The problem: In the listing below, identify each line with the word "none" and return those lines.

"""

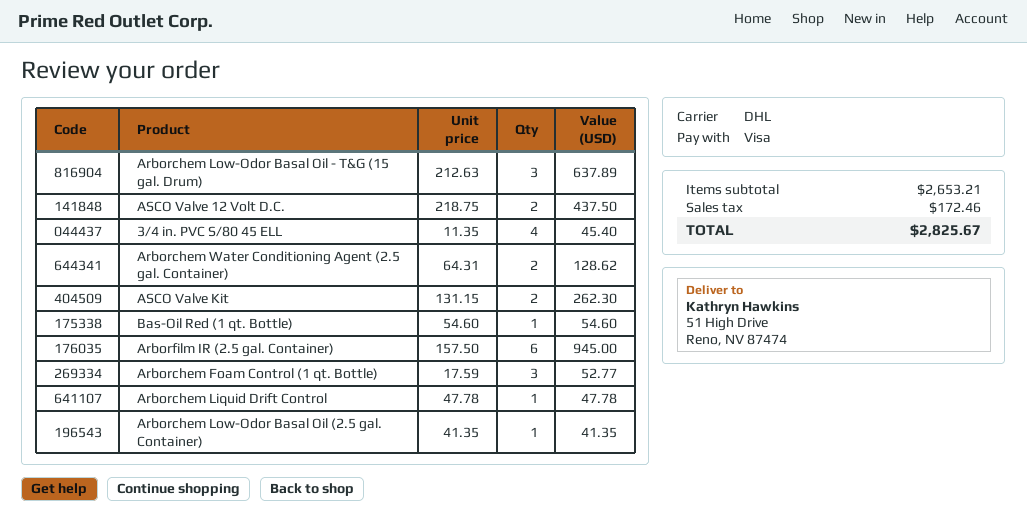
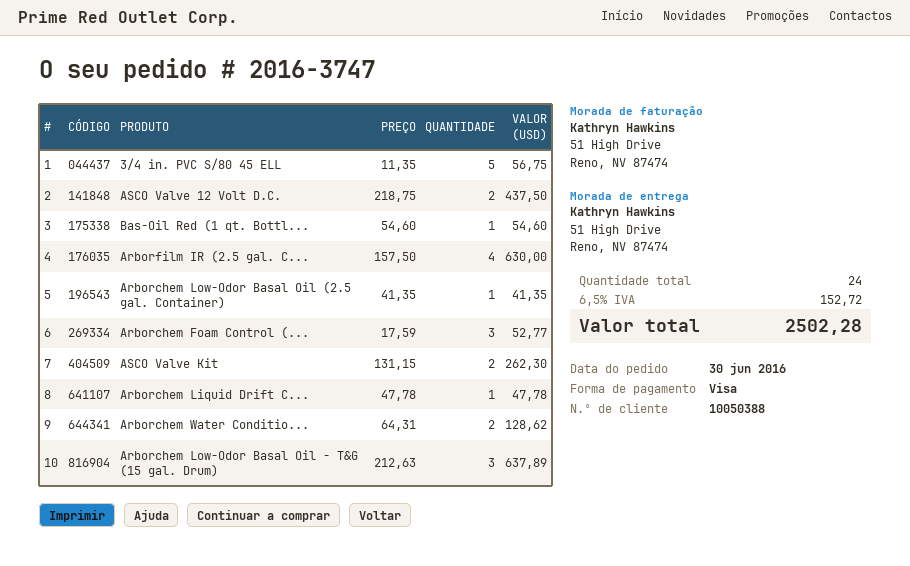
3/4 in. PVC S/80 45 ELL: 4 x 11.35 = 45.40 -> 5 x 11.35 = 56.75
Arborfilm IR (2.5 gal. Container): 6 x 157.50 = 945.00 -> 4 x 157.50 = 630.00
tax: 172.46 -> 152.72
total: 2825.67 -> 2502.28

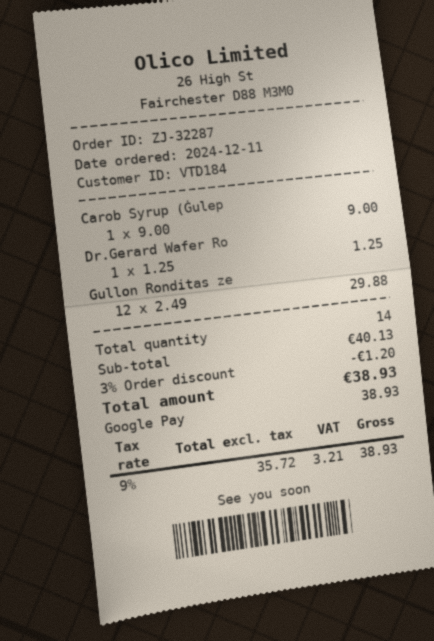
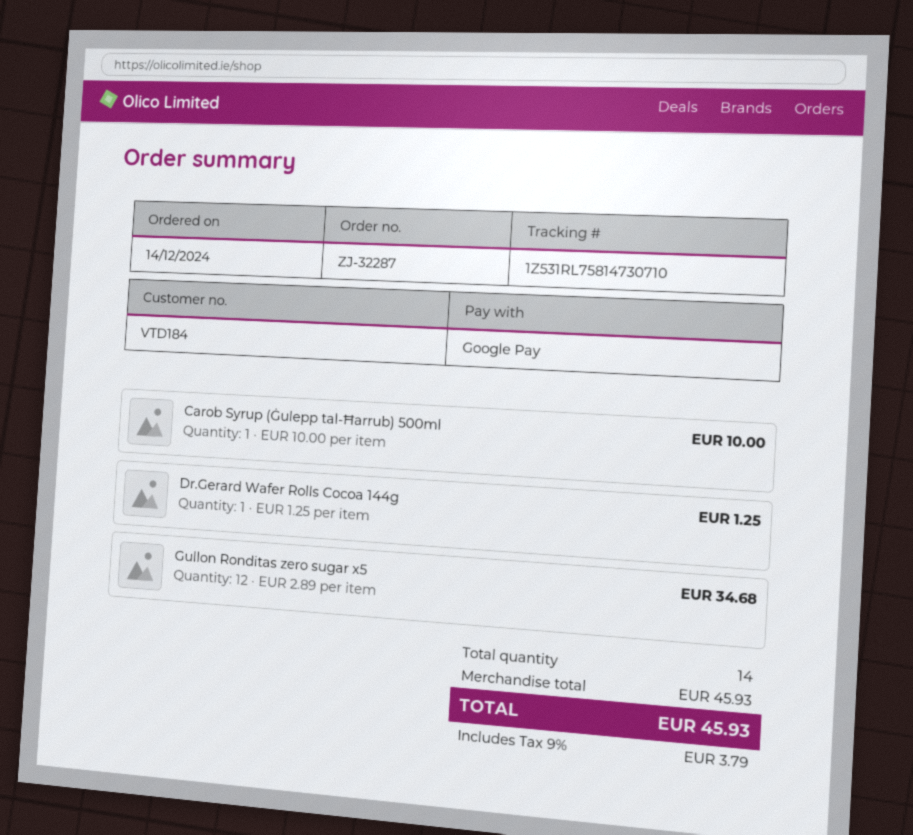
order date: 2024-12-11 -> 2024-12-14
Carob Syrup (Ġulep: 1 x 9.00 = 9.00 -> 1 x 10.00 = 10.00
Gullon Ronditas ze: 12 x 2.49 = 29.88 -> 12 x 2.89 = 34.68
subtotal: 40.13 -> 45.93
discount: 3% = 1.20 -> none
tax: 9% = 3.21 -> 9% = 3.79
total: 38.93 -> 45.93

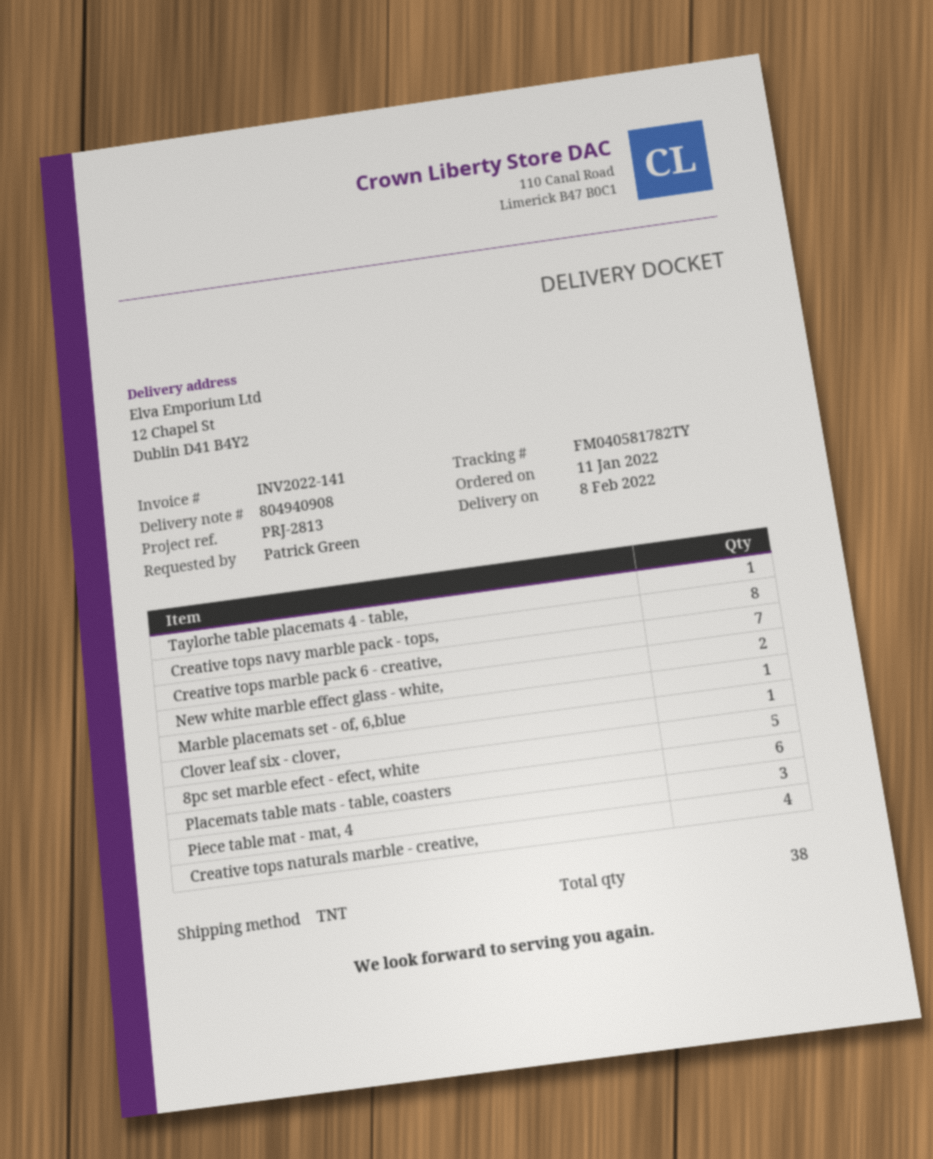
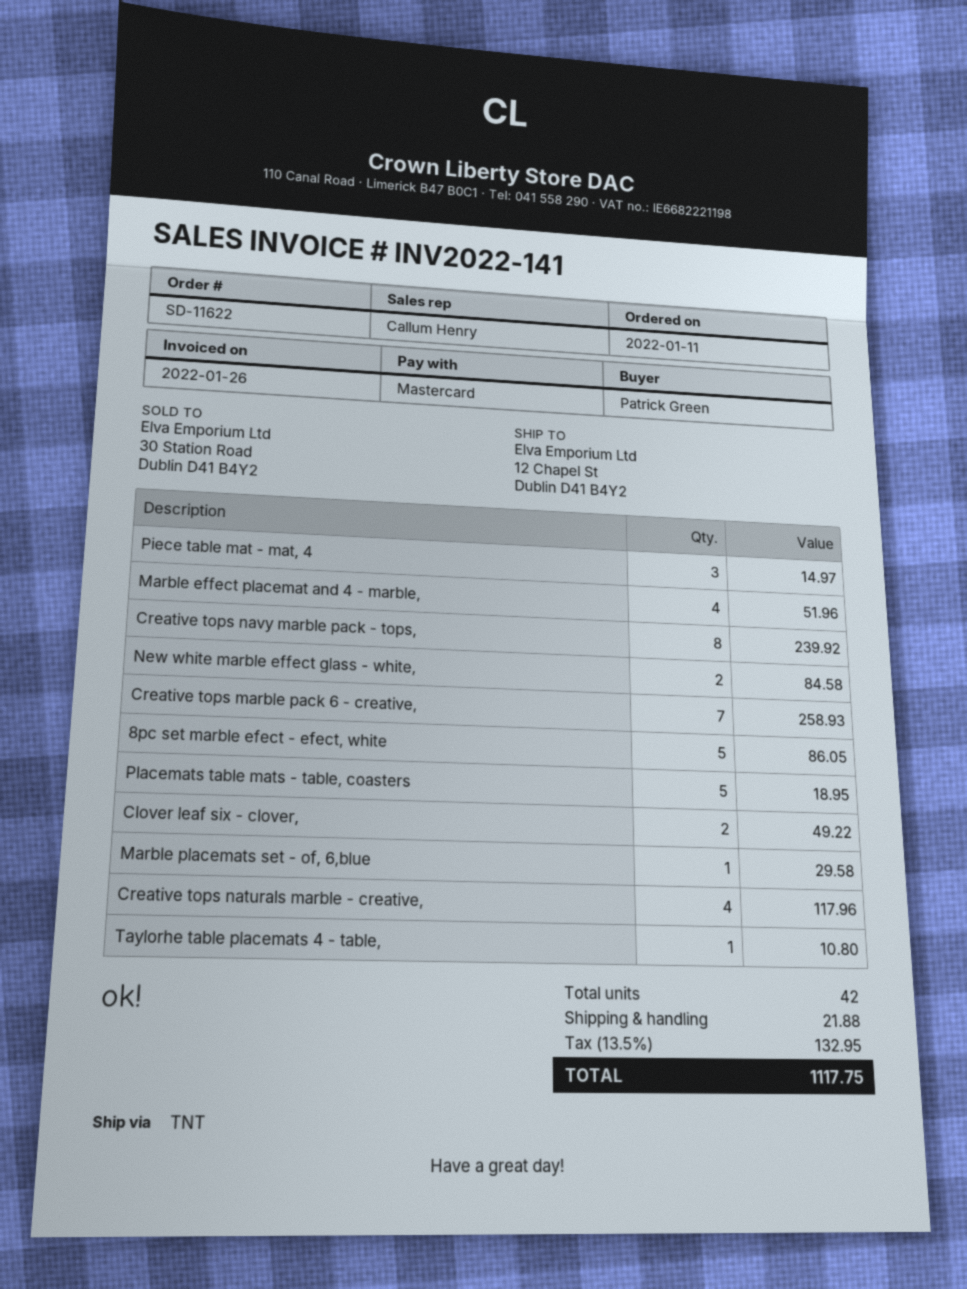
Clover leaf six - clover,: 1 -> 2
Placemats table mats - table, coasters: 6 -> 5
Marble effect placemat and 4 - marble,: none -> 4
total quantity: 38 -> 42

"""

Solution for this exercise:
discount: 3% = 1.20 -> none
Marble effect placemat and 4 - marble,: none -> 4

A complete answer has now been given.